The Subliminal Reassurances of Procedural Dramas Continue
A year and a half ago (my, how time flies) I wrote a little ditty about The Subliminal Reassurances of Procedural Dramas. The basic unspoken premise was that CSI and its ilk are all reassuring because they show us that, should we die in an unforeseen yiffing accident, a group of smart, determined people will figure out what happened to us, catch the bad furry, and do it all set to groovy music and blue light with fancy laser imagers and whatnot.
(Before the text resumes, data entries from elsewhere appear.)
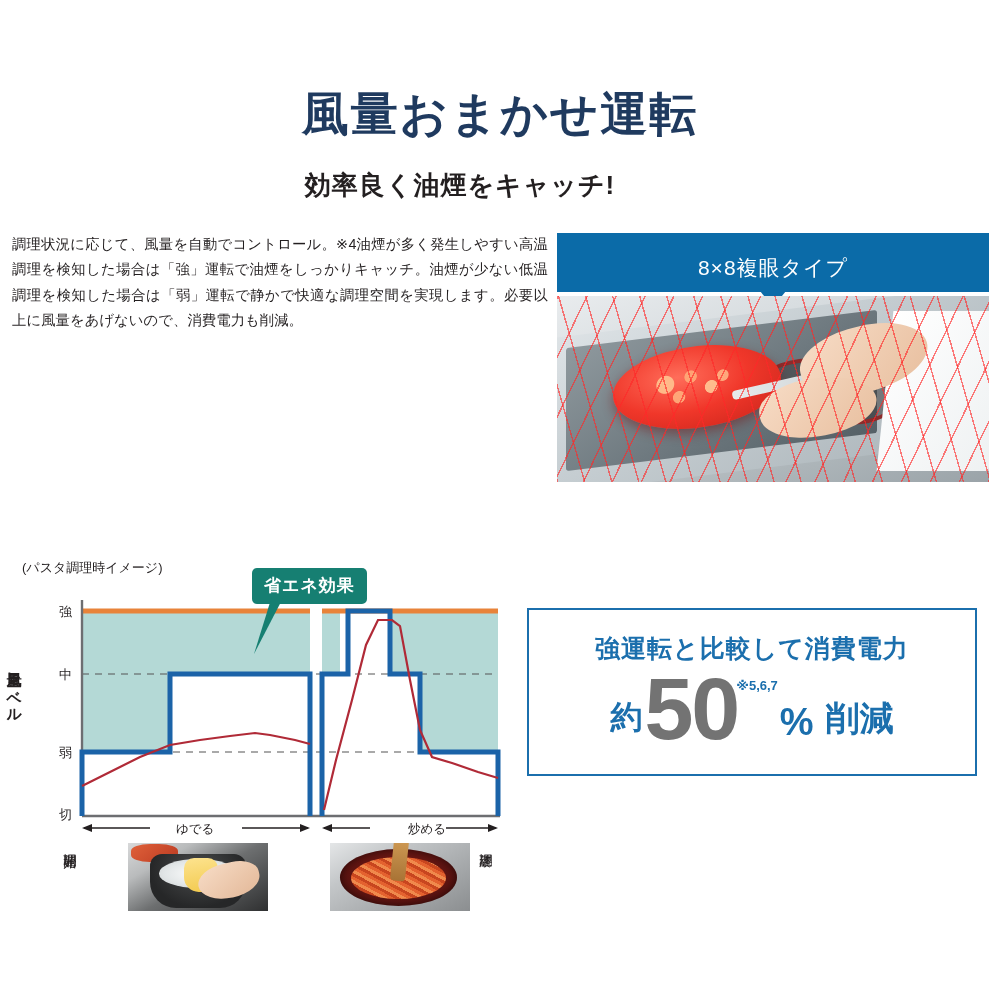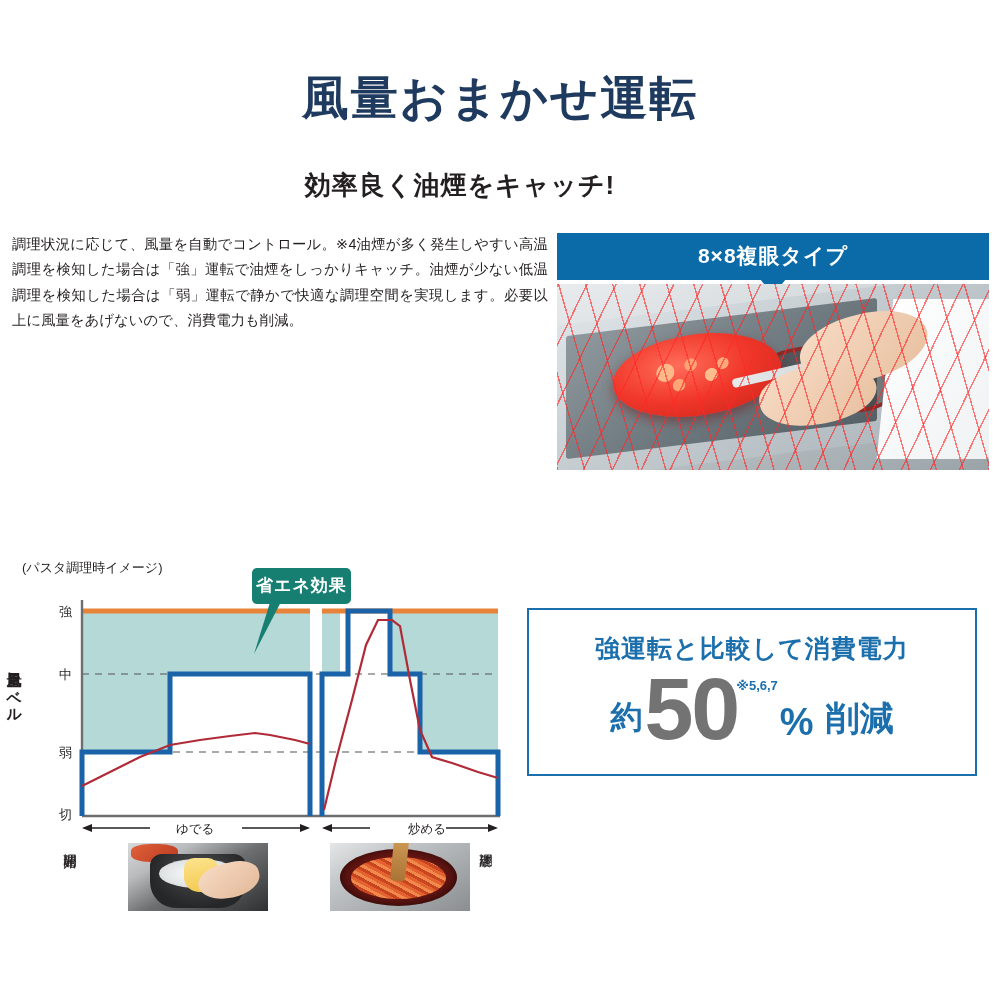--- a/index.html
+++ b/index.html
@@ -15,7 +15,7 @@
 
   
   .hero-title{
-    position:absolute;left:0;top:72px;width:1000px;
+    position:absolute;left:0;top:88px;width:1000px;
     text-align:center;
     font-size:47px;font-weight:700;letter-spacing:2px;
     color:#1f3a5f;

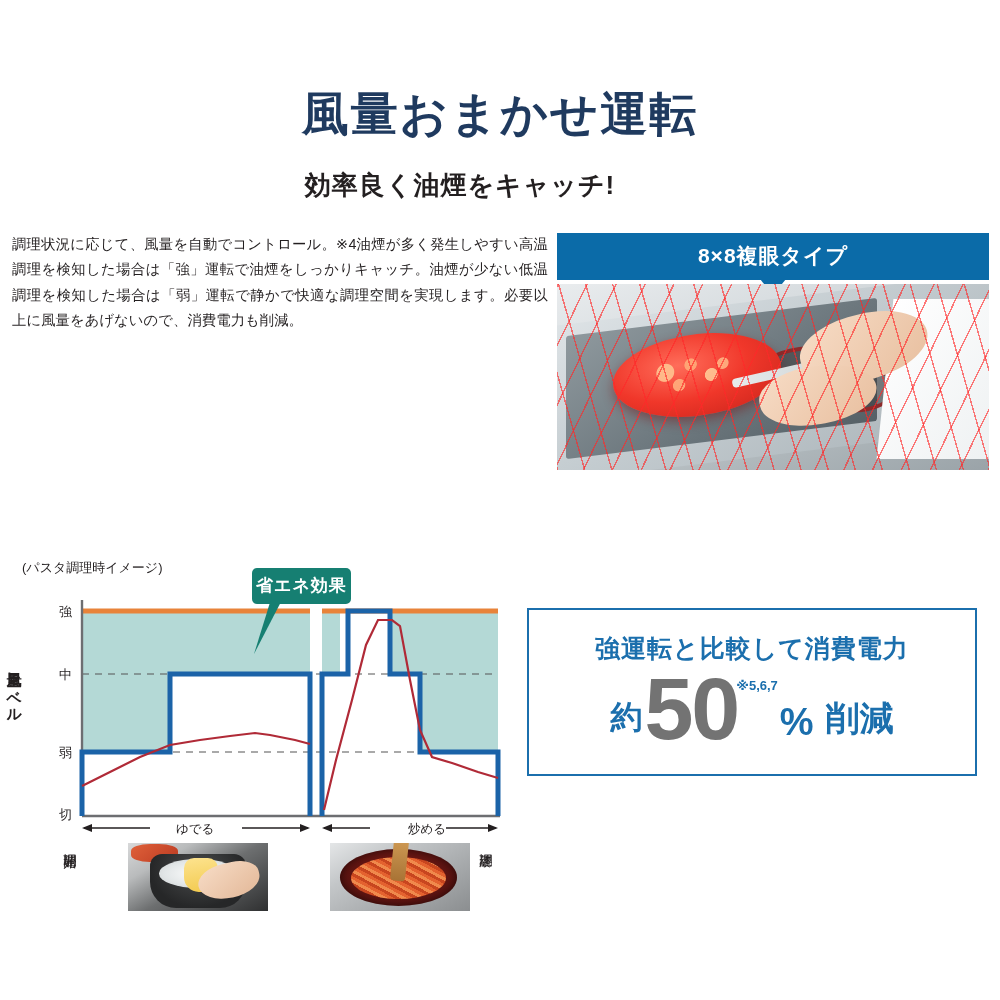--- a/index.html
+++ b/index.html
@@ -44,8 +44,8 @@
     background:#0b6ba8;
     color:#ffffff;
     text-align:center;
-    font-size:21px;font-weight:700;letter-spacing:1px;
-    padding:9px 0 10px;
+    font-size:21px;font-weight:400;letter-spacing:1px;
+    padding:21px 0 10px;
   }
   .panel8-head .tail{
     position:absolute;left:50%;bottom:-15px;margin-left:-13px;

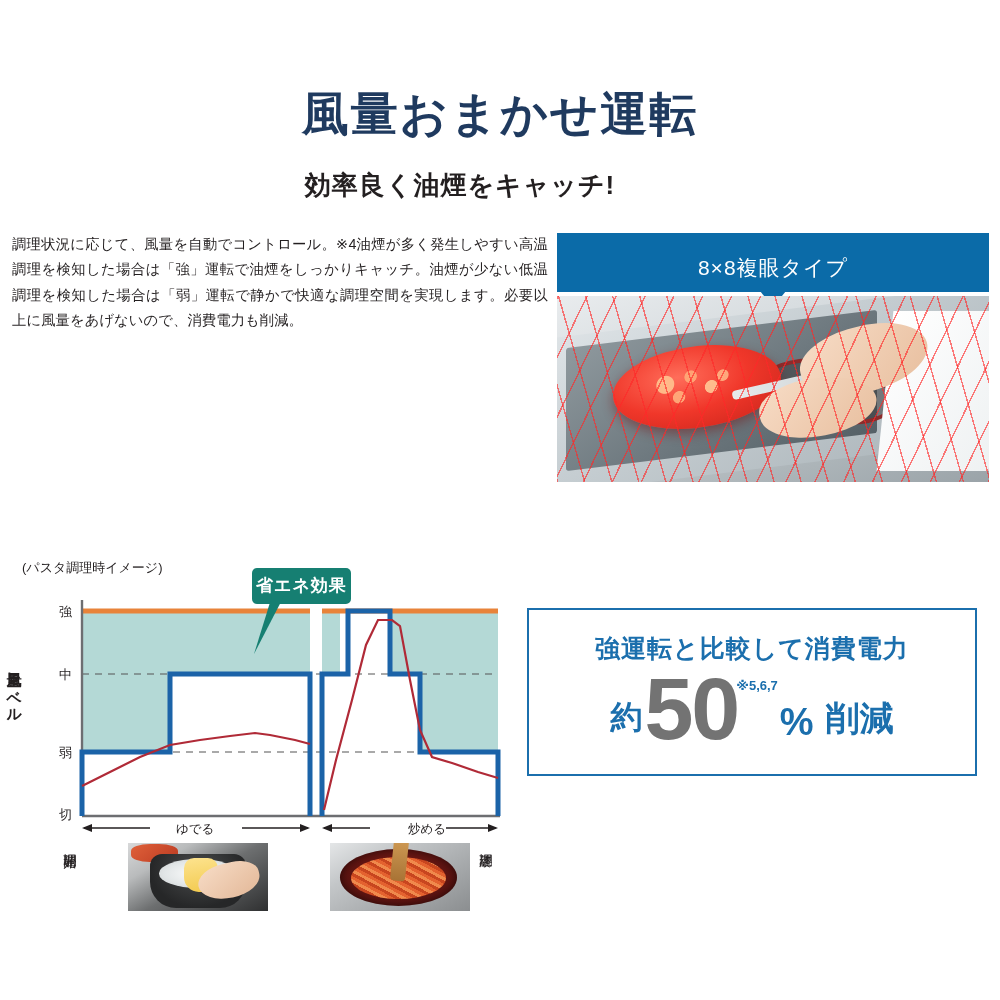--- a/index.html
+++ b/index.html
@@ -265,7 +265,7 @@
   <div class="edge-lab" style="left:478px;top:843px;">調理終了</div>
 
   <div style="position:absolute;left:252px;top:568px;">
-    <div style="background:#167f72;color:#fff;font-size:17px;font-weight:700;padding:6px 4px 7px;border-radius:5px;letter-spacing:1px;">省エネ効果</div>
+    <div style="background:#167f72;color:#fff;font-size:17px;font-weight:700;padding:6px 12px 7px;border-radius:5px;letter-spacing:1px;">省エネ効果</div>
   </div>
   <svg style="position:absolute;left:250px;top:596px;" width="70" height="64">
     <polygon points="22,0 34,0 4,58" fill="#167f72"></polygon>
In the time since penning that thought, we’ve seen a new batch of procedurals roll around. But the most telling is the new NBC whodunit Raines, where Jeff Goldblum actually talks with the deceased (or, at least, his interpretation of the deceased) while he solves the crime. So, not only does a brilliant but dysfunctional man solve your murder, he makes small talk with you at the same time.
I guess that’s progress.
It’s a decent show. Goldblum is an acquired taste, like squeaky jazz or stinky cheese. But he walks the line between annoying and intriguing with ease. And, in the end, his sad, broken Detective Raines, the guy who moved to LA to become a writer and wound up a detective, makes a compelling protagonist.
Bonus points for getting to see Linda Park, utterly waisted Enterprise, an utter waist of a show, as a tough uniform cop, and Nicole Sullivan, so often played for laughs, as a smart fellow detective.